● **WORK INSTRUCTION**
What is needed is the exact text of each line in the listing below from the one with "text-align: center ->" up to and including the one with "Liberation Sans, sans-serif", and no pictures.

[[ DATA SECTION, beginning ]]

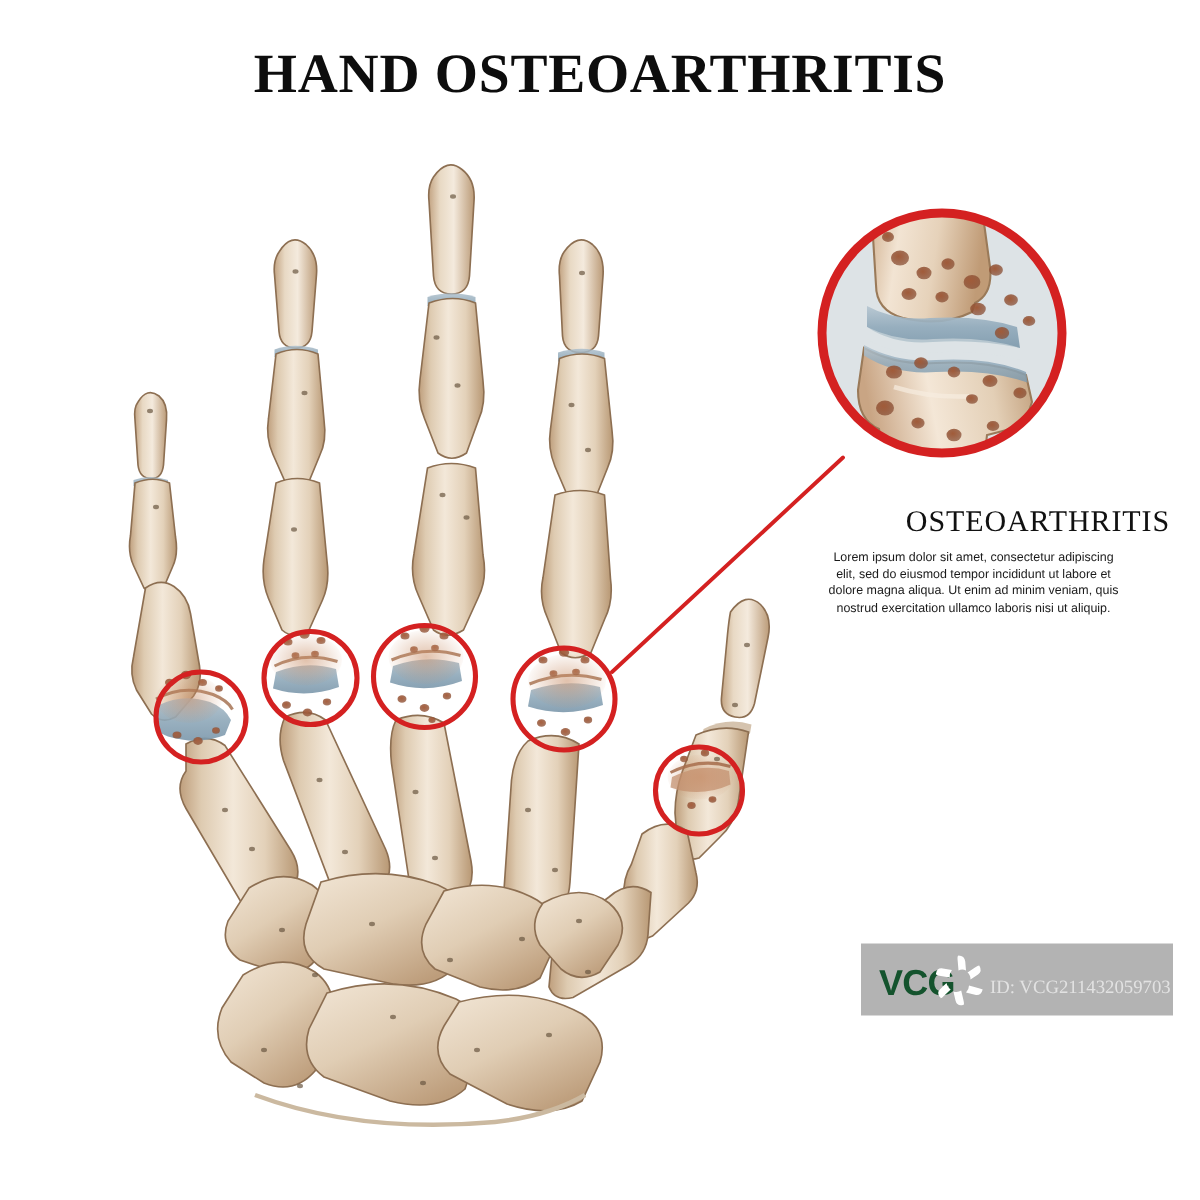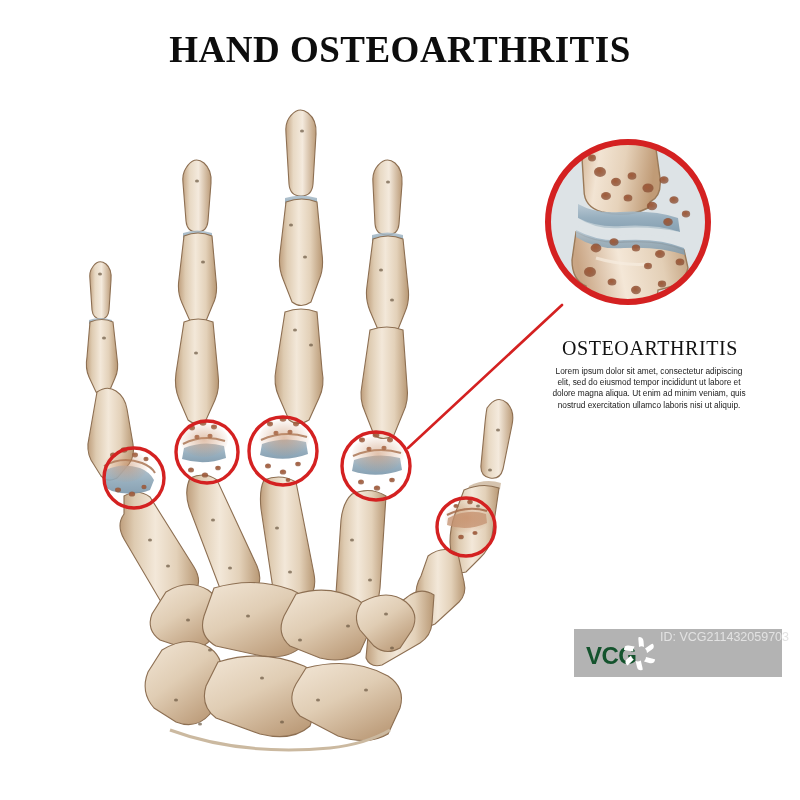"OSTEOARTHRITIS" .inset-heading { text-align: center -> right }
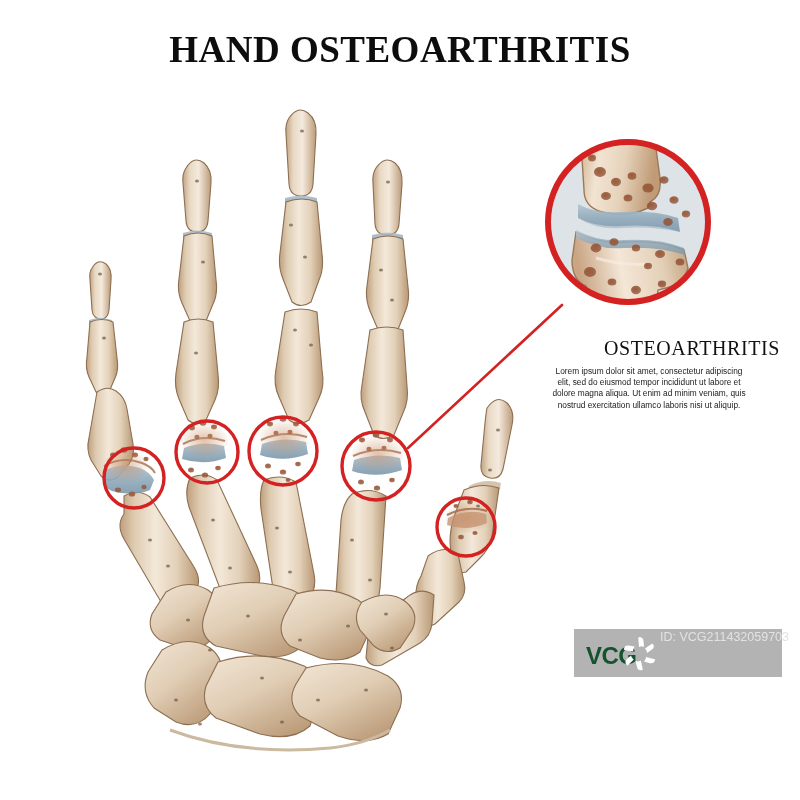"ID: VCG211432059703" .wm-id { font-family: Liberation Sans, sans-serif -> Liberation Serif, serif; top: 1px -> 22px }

[[ DATA SECTION, end ]]
[[ DATA SECTION, beginning ]]

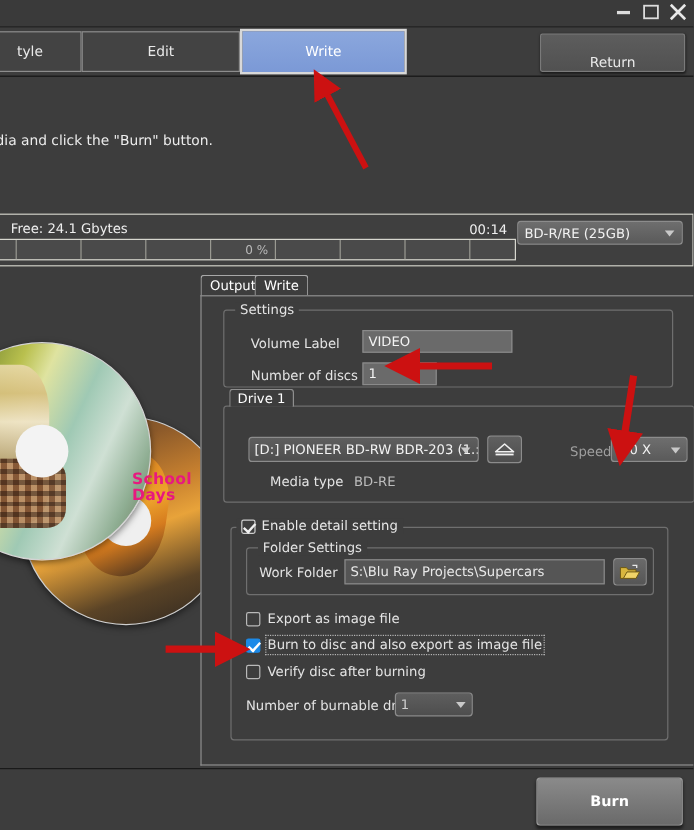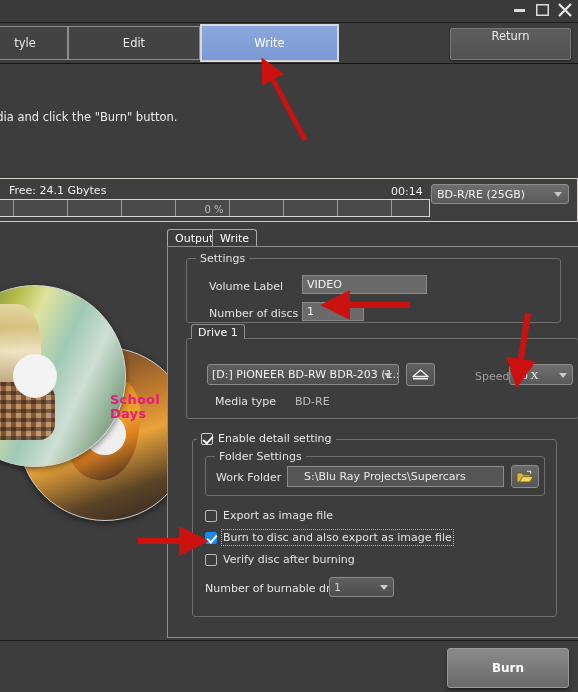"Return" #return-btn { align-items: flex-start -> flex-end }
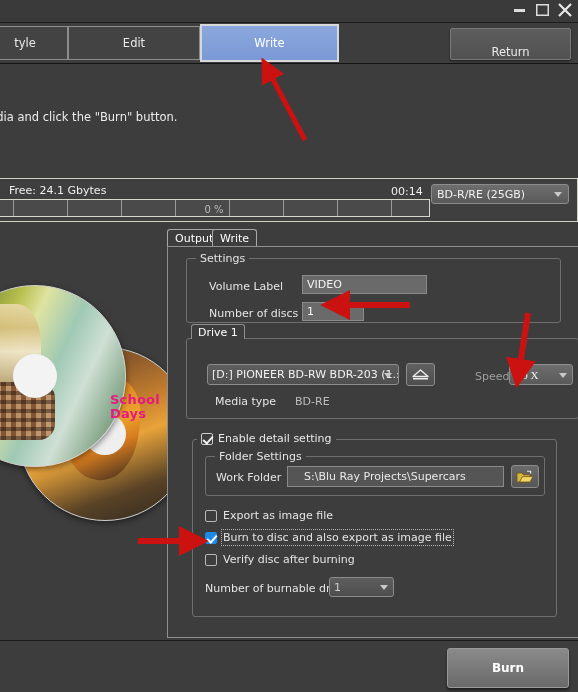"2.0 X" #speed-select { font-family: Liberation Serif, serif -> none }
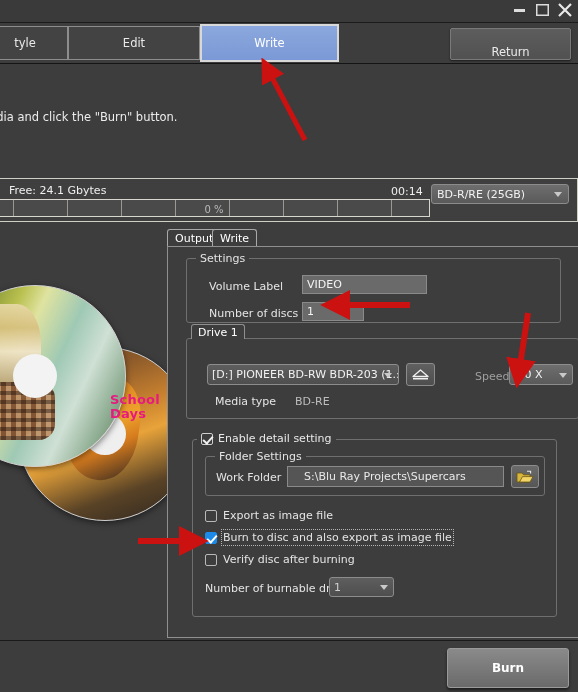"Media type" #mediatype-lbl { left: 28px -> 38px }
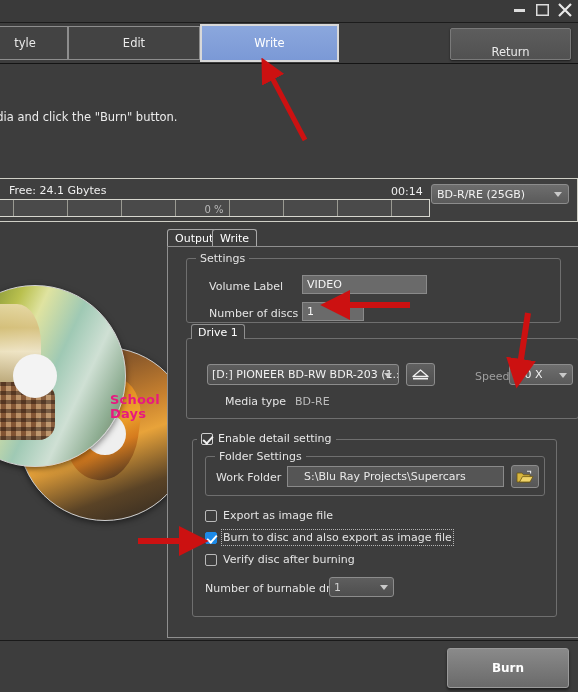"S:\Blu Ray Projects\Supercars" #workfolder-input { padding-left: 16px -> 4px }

[[ DATA SECTION, end ]]

● **EXERCISE RESPONSE**
"OSTEOARTHRITIS" .inset-heading { text-align: center -> right }
"ID: VCG211432059703" .wm-id { font-family: Liberation Sans, sans-serif -> Liberation Serif, serif; top: 1px -> 22px }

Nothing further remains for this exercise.